Efficacy and safety of GLS4 with entecavir vs entecavir alone in chronic hepatitis B patients: A multicenter clinical trial.

Objectives: GLS4 is a first-in-class hepatitis B virus (HBV) capsid assembly modulator that inhibits HBV replication by interfering with assembly and disassembly of the virus nucleocapsid, this prospective, open-label, comparative, phase 2b trial evaluated the antiviral activity and safety of GLS4/ritonavir (RTV) combined with entecavir in hepatitis B e antigen-positive patients.

Methods: 250 CHB patients were enrolled, including treatment-naïve patients and those interrupted anti-HBV drugs for ≥ 6 months (Part A, n=125), and patients who had taken ETV for ≥1 year and had achieved viral suppression (Part B, n=125). Patients were randomly allocated to receive 120 mg GLS4/100 mg RTV plus 0.5 mg ETV or 0.5 mg ETV monotherapy for 96 weeks.

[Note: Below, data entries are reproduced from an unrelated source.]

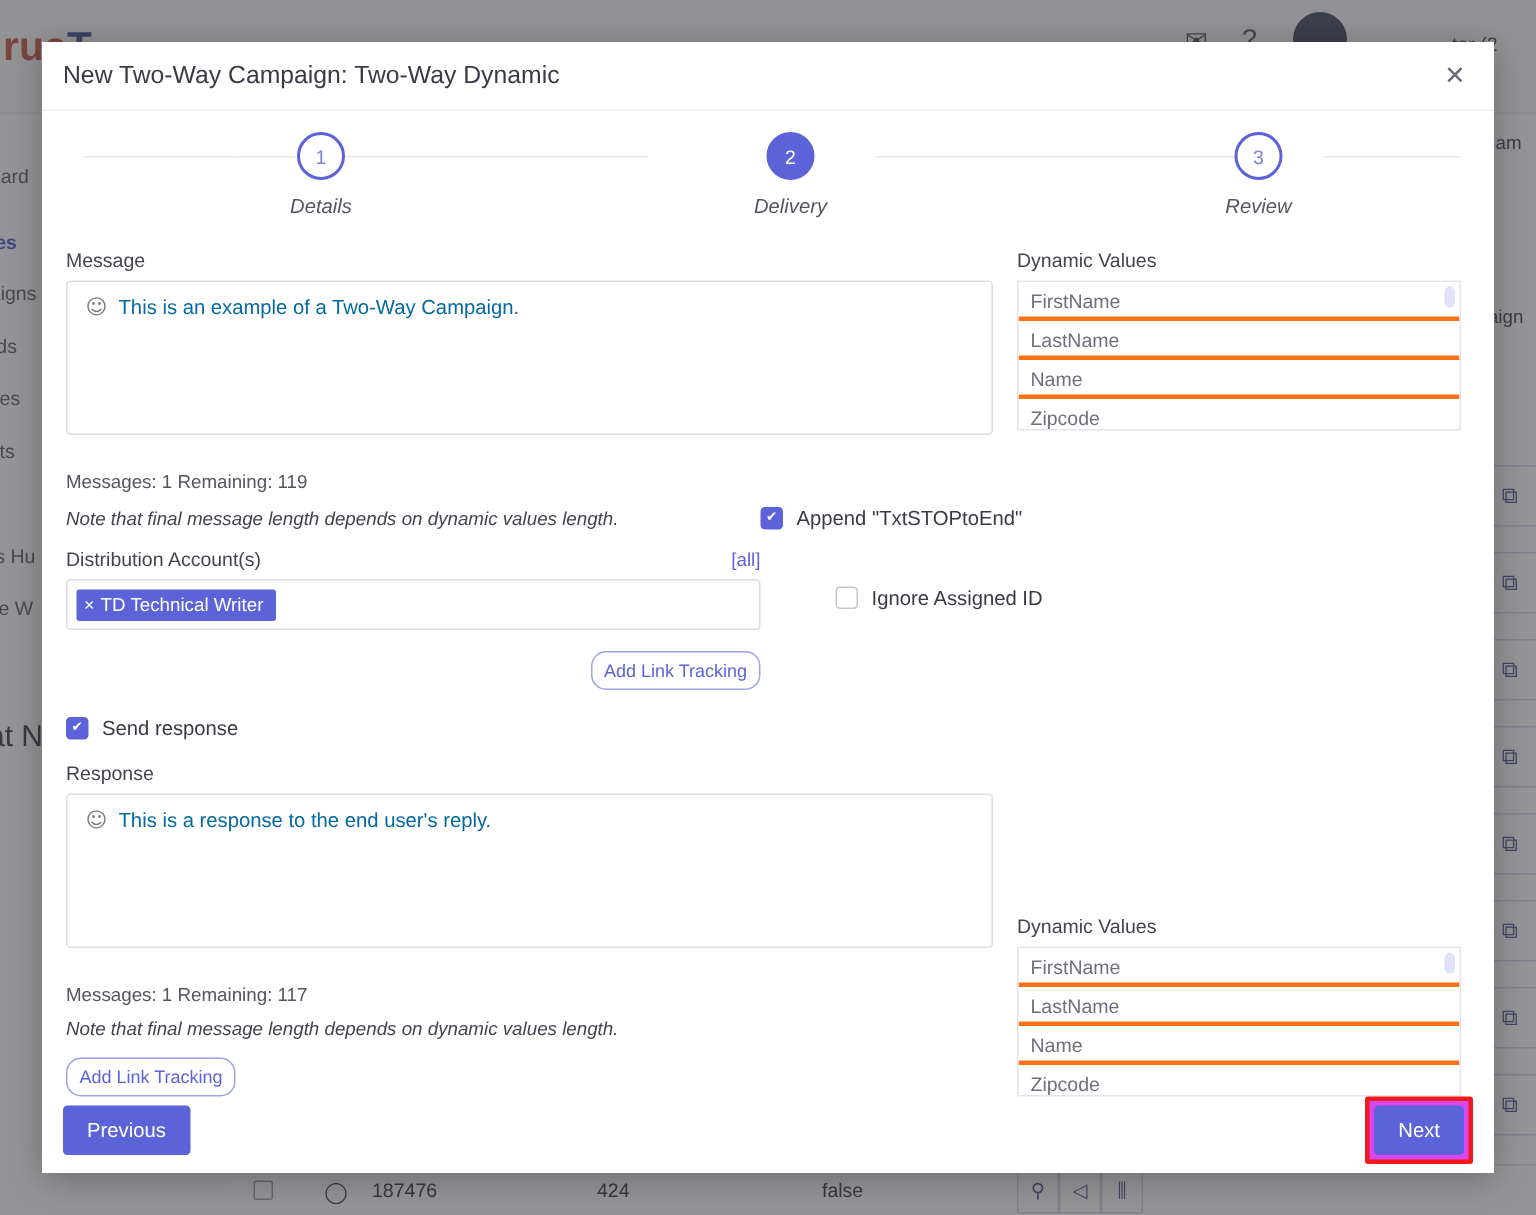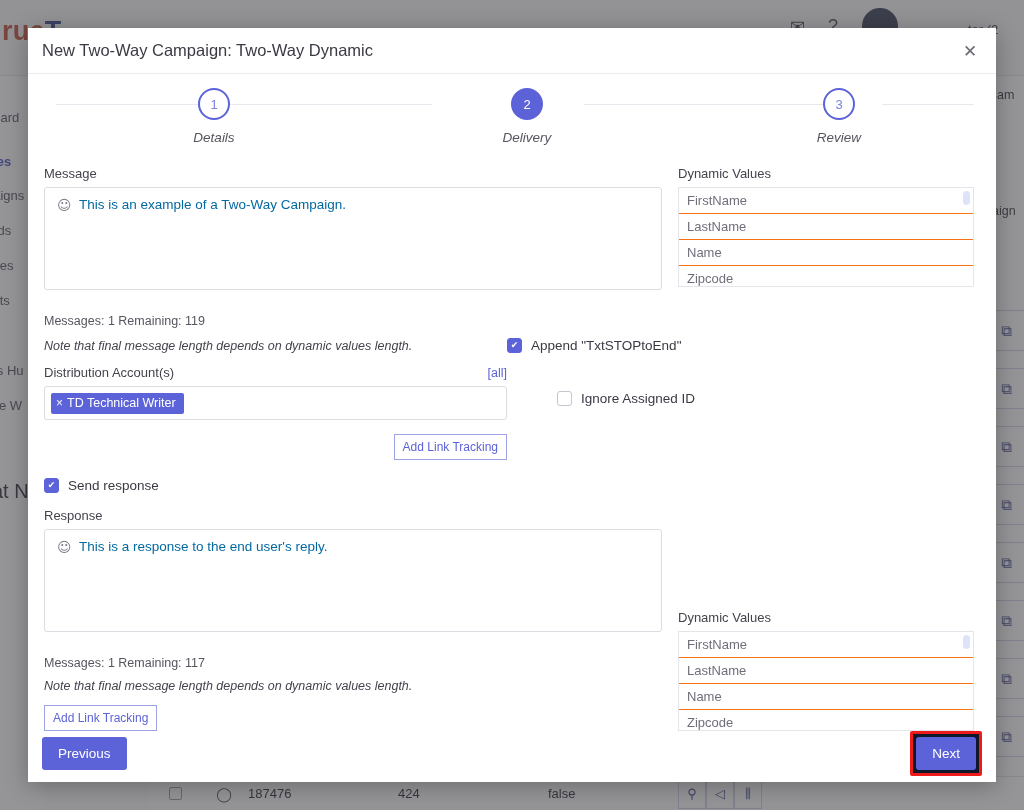--- a/index.html
+++ b/index.html
@@ -180,7 +180,7 @@
   .dv-item {
     height: 26px; line-height: 26px;
     padding-left: 8px; font-size: 13px; color: #6f6f7c;
-    border-bottom: 1px solid #f97316;
+    border-bottom: 3px solid #f97316;
   }
   .dv-scroll {
     position: absolute; right: 3px; top: 3px;

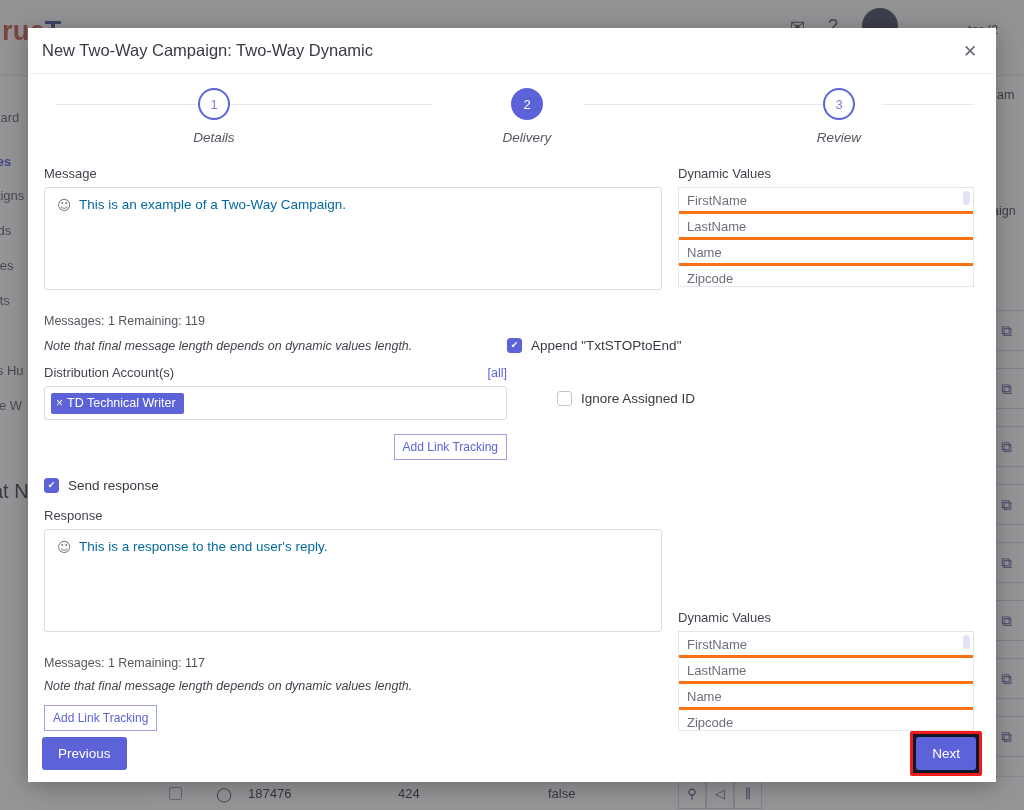--- a/index.html
+++ b/index.html
@@ -216,7 +216,7 @@
 
   .btn-outline {
     display: inline-block;
-    border: 1px solid #9ea3e6; border-radius: 0; background: #fff;
+    border: 1px solid #9ea3e6; border-radius: 10px; background: #fff;
     color: #5c63d8; font-size: 12px; padding: 5px 8px; cursor: pointer;
   }
 

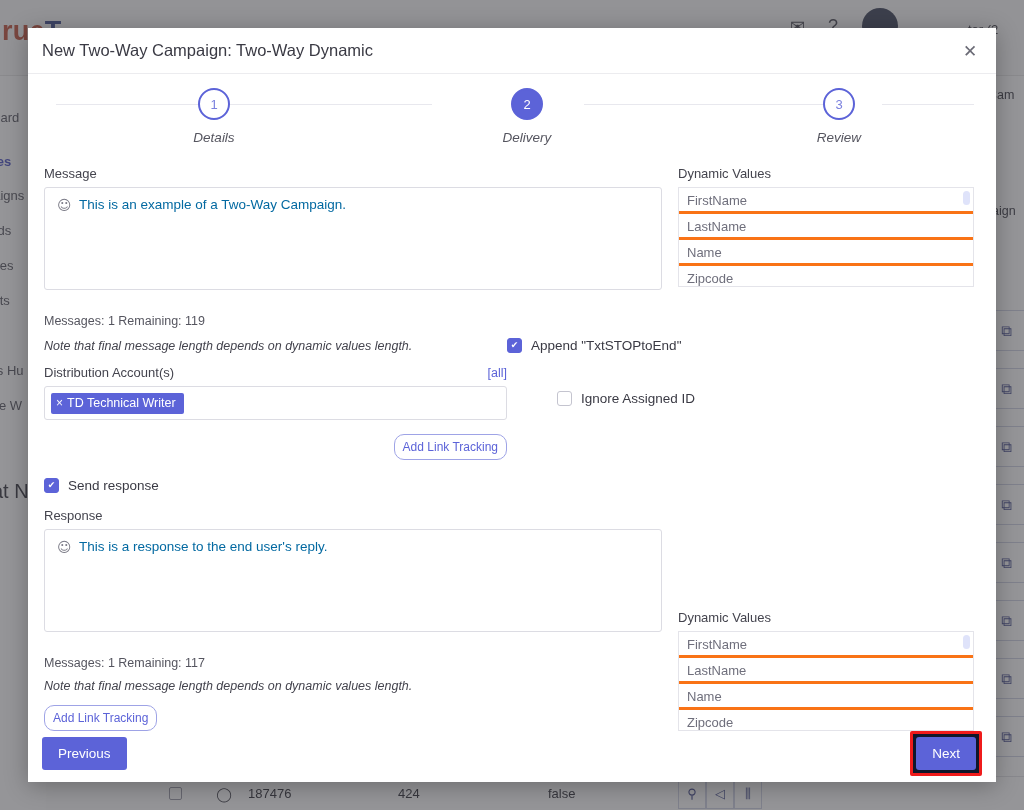--- a/index.html
+++ b/index.html
@@ -231,7 +231,7 @@
     font-family: "Liberation Sans", sans-serif;
   }
   .next-wrap {
-    border: 3px solid #ef1b1b; padding: 3px; background: #0f172a;
+    border: 3px solid #ef1b1b; padding: 3px; background: #d946ef;
     border-radius: 2px;
   }
 </style>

Results: In the mid-term, in Part A (n=122), greater least-squares mean (LSM) changes from baseline were observed in the GLS4/RTV plus ETV cohort than in ETV monotherapy cohort in HBV DNA (-6.28 vs -5.72 log10 IU/ml, p=0.0005), HBsAg (-0.87 vs -0.65 log10 IU/ml, p=0.0653), HBV pgRNA (-3.83 vs -1.91 log10 copies/ml, p<0.0001); The proportions of both HBV DNA and pgRNA negative patients were 17.3% (13/75, GLS4/RTV plus ETV) and 0% (0/30, ETV monotherapy). In Part B (n=123), greater mean LSM reductions in HBsAg (-0.17 vs -0.06 log10 IU/ml, p=0.0013), HBV pgRNA (-1.61 vs -0.28 log10 copies/ml, p<0.0001) were also observed in the GLS4/RTV+ETV cohort. the proportions of both HBV DNA and pgRNA-negative patients were 71.6% (48/67, GLS4/RTV plus ETV) and 18.9% (7/37, ETV monotherapy), respectively. No patients achieved HBsAg loss at week 48. GLS4/RTV + ETV were well tolerated, the most common adverse events were elevated alanine aminotransferase levels and hypertriglyceridemia, which were reversed by temporary GLS4/RTV discontinuation.

Conclusions: The primary analysis at week 48 showed that the antiviral efficacy of GLS4/RTV with ETV was clearly superior to that of ETV monotherapy. GLS4/RTV with ETV was well tolerated; further studies evaluating its safety and efficacy are ongoing. (clinical trial identifier: NCT04147208).